Memory fails as to why she led me into the garage, but suddenly we were kissing and groping in a fever. I cupped her elbows and lifted her onto the workbench. She fumbled with her halter top and spilled her bare breasts into my face. I was kissing the engorged nipples when I felt her hands unzip me and tug me free, achingly erect and ready. When I looked up, her eyes were wide and staring, almost angry.

“I love you—but you can’t have me, because you’re married…”

What was there to say to that? I removed myself from her stroking hands, reinserted myself and zipped up. I wasn’t going to play that kind of game. It was time to go. I needed to stop at a department store to buy a wedding gift for my new staffer. (Later, her friend found Lenore’s gold chain in the garage and accurately assessed what had been going on. Lenore told her hell no, if I had my boyfriend there we would have used your bed. Still later, when her friend knew the whole story, she very kindly told me it was Lenore’s loss, not mine.)

A couple days after the garage episode, I had given up trying to find my best sunglasses. Lenore had found them in the garage but didn’t tell me until she called me from home. When I picked them up, she was prickly again, especially when I mentioned that a woman named Claudine called me an enigma.

“She said you were an enigma? I wish I had been the one to say that. I love you and hate you for making me love you…”

“Good night, Lenore,” I said.

Couple days later, another call from her home; stop by when you get out of the office. She had heard a song about a “free and easy feeling,” and wanted to tell me: “You have that.” I bet her fifteen dollars that she would never go to bed with me.

“Got your $15?” she said.

“Are you serious?”

“Serious or delirious…”

But I didn’t believe her; I turned her down. Plus I didn’t have fifteen dollars on me. She was irritable at work for several days, culminating with coming all the way up to my office to tell me “I’ve swallowed some things about you…” by which she was referring to sniping from female co-workers about hanging around me all the time. So the dangerous rumor mill was churning.

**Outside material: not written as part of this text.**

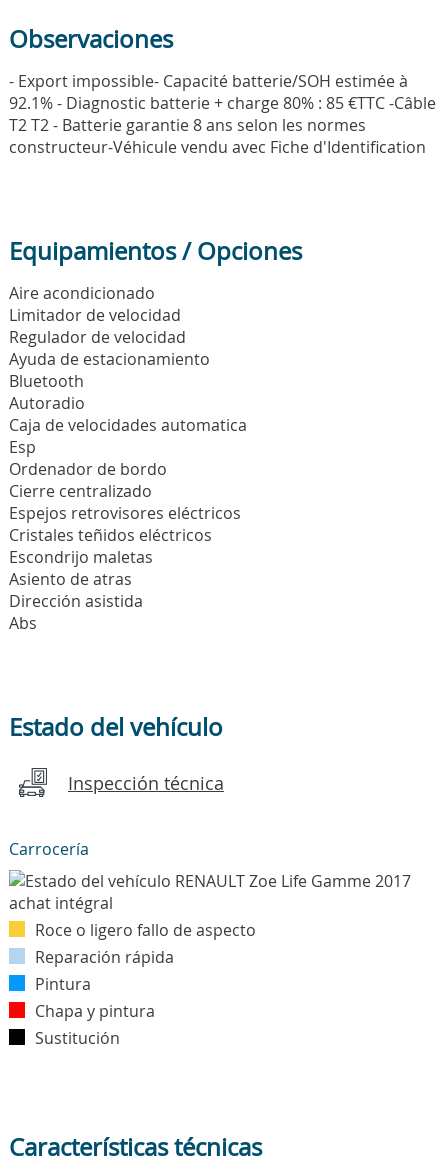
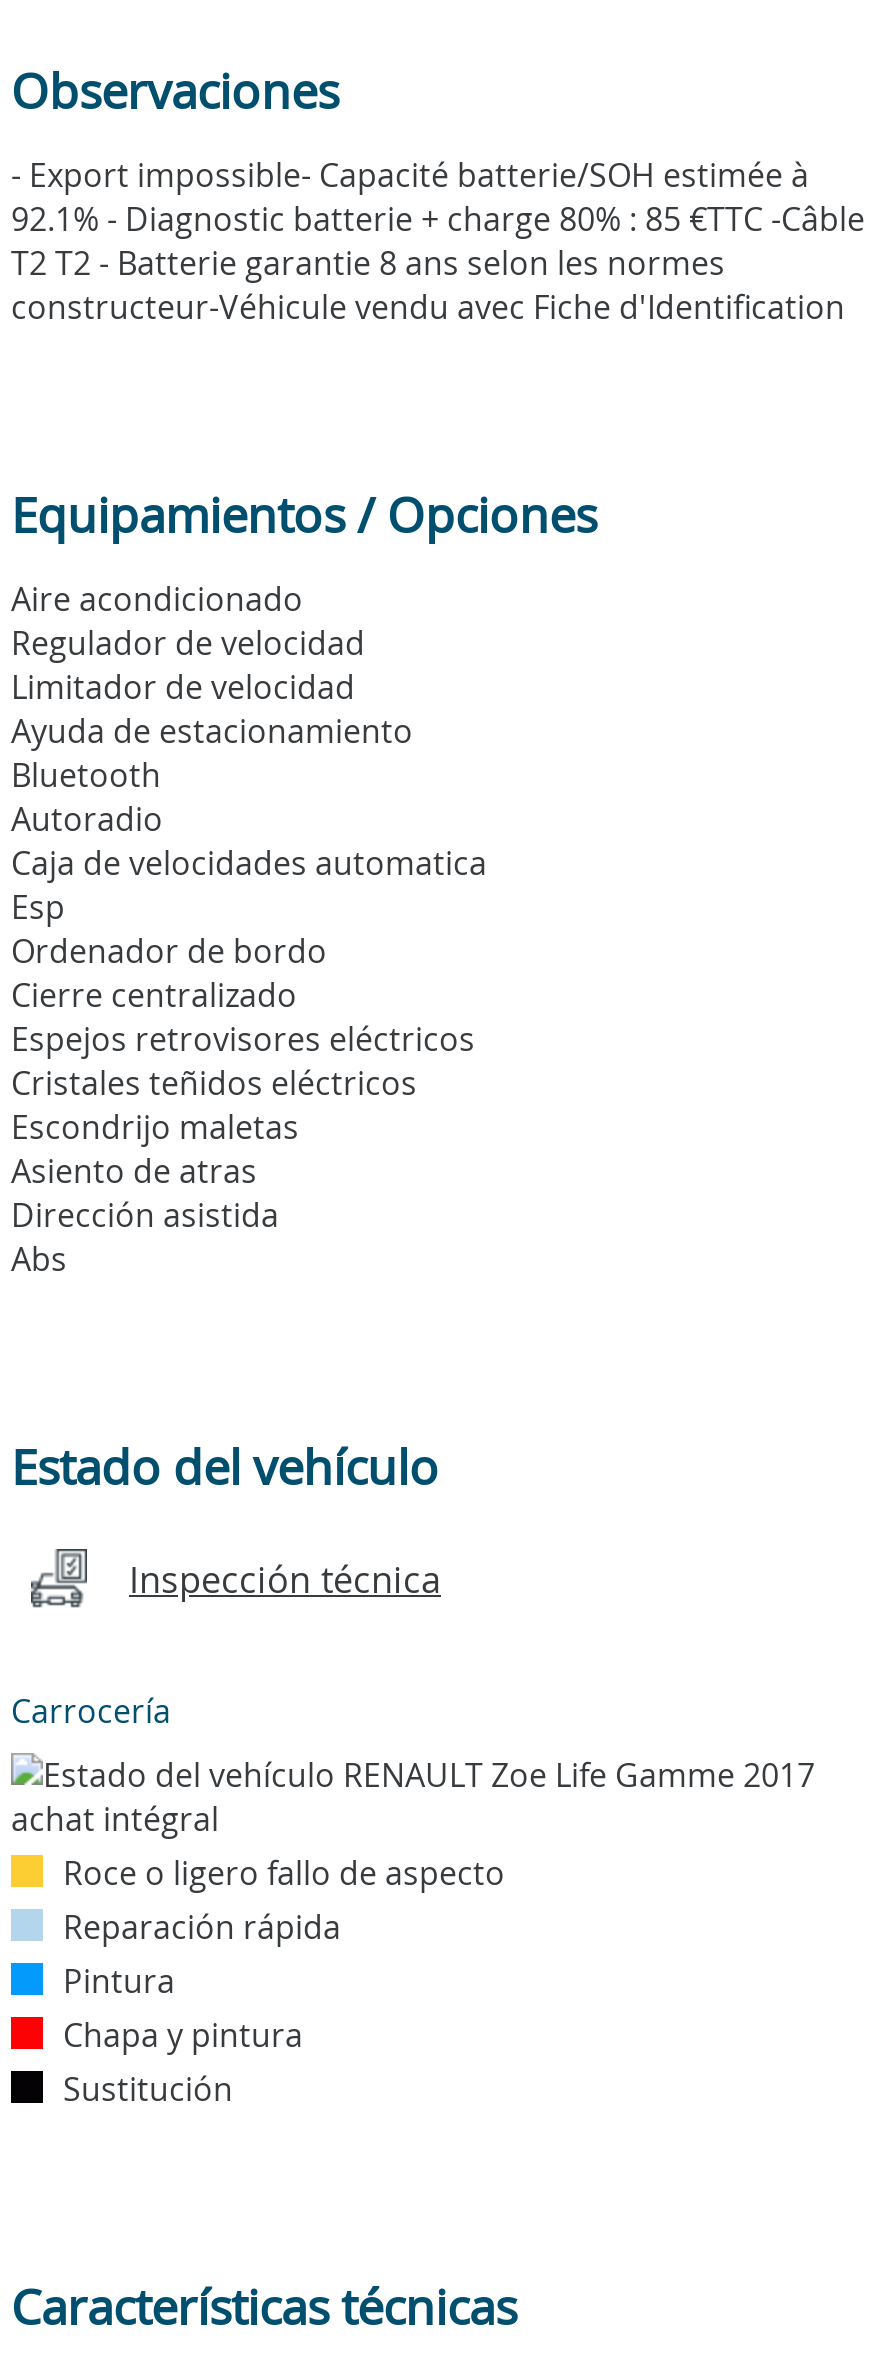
moved down: Limitador de velocidad

moved up: Regulador de velocidad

Three days later a gift package arrived, a small, well-crafted pewter Pegasus—“the horse of muses…” She showed up within ten minutes; she had uncanny intelligence about the flow of correspondence through the mail room. I thanked her for the thoughtful gift; selected because I had told her my writing muse abandoned me when I became a bureaucrat.

“Give me some space, okay?” she said.

I didn’t say I had been busily trying to do that very thing; just said okay. An hour later she was on the phone from downstairs:

“Can I see you a minute?”

“But you said about space…”

“But that was an hour ago when I wanted space. You don’t ever have to worry—an hour away and I’ll be right back…”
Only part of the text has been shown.